= Task instructions =
I would like the records restated word for word, without the pictures.

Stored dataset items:
○ ○ ○ ○ ○ ○ ○

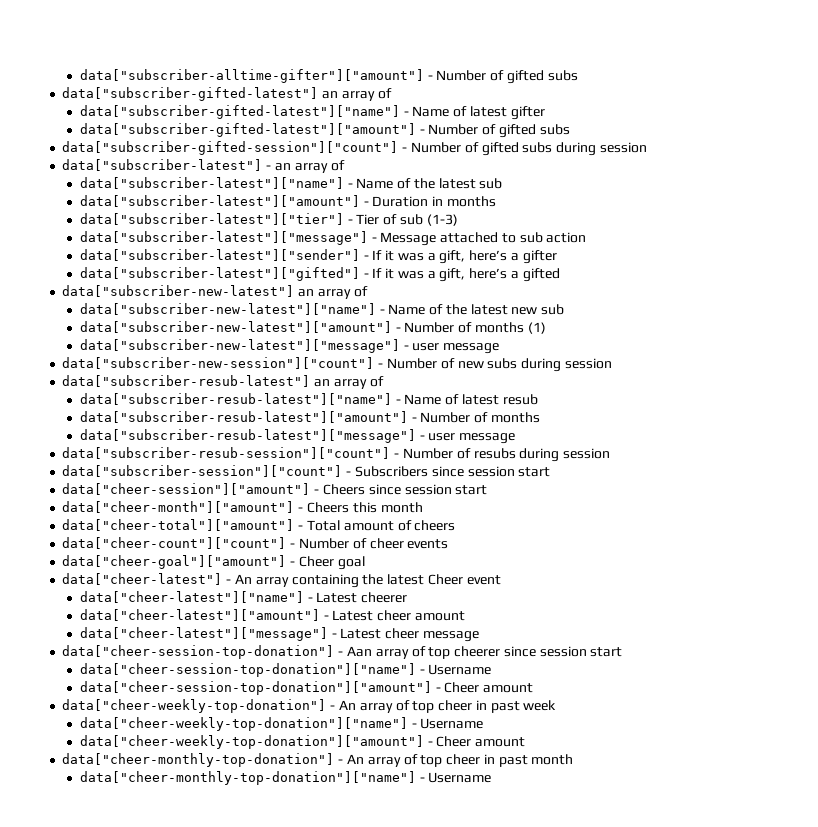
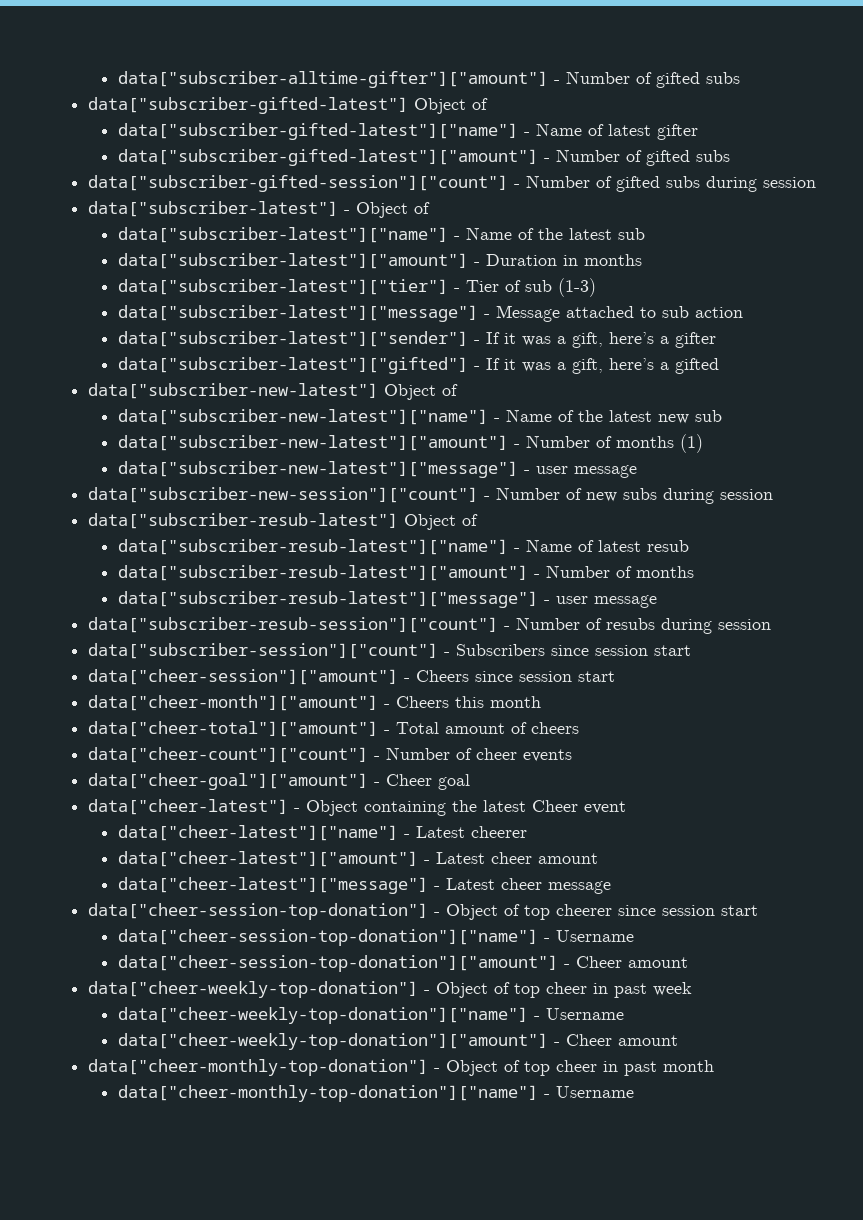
- data["subscriber-gifted-latest"] an array of
+ data["subscriber-gifted-latest"] Object of
- data["subscriber-latest"] - an array of
+ data["subscriber-latest"] - Object of
- data["subscriber-new-latest"] an array of
+ data["subscriber-new-latest"] Object of
- data["subscriber-resub-latest"] an array of
+ data["subscriber-resub-latest"] Object of
- data["cheer-latest"] - An array containing the latest Cheer event
+ data["cheer-latest"] - Object containing the latest Cheer event
- data["cheer-session-top-donation"] - Aan array of top cheerer since session start
+ data["cheer-session-top-donation"] - Object of top cheerer since session start
- data["cheer-weekly-top-donation"] - An array of top cheer in past week
+ data["cheer-weekly-top-donation"] - Object of top cheer in past week
- data["cheer-monthly-top-donation"] - An array of top cheer in past month
+ data["cheer-monthly-top-donation"] - Object of top cheer in past month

○ ○ ○ ○ ○ ○ ○

= Exercise output =
- data["subscriber-gifted-latest"] an array of
+ data["subscriber-gifted-latest"] Object of
- data["subscriber-latest"] - an array of
+ data["subscriber-latest"] - Object of
- data["subscriber-new-latest"] an array of
+ data["subscriber-new-latest"] Object of
- data["subscriber-resub-latest"] an array of
+ data["subscriber-resub-latest"] Object of
- data["cheer-latest"] - An array containing the latest Cheer event
+ data["cheer-latest"] - Object containing the latest Cheer event
- data["cheer-session-top-donation"] - Aan array of top cheerer since session start
+ data["cheer-session-top-donation"] - Object of top cheerer since session start
- data["cheer-weekly-top-donation"] - An array of top cheer in past week
+ data["cheer-weekly-top-donation"] - Object of top cheer in past week
- data["cheer-monthly-top-donation"] - An array of top cheer in past month
+ data["cheer-monthly-top-donation"] - Object of top cheer in past month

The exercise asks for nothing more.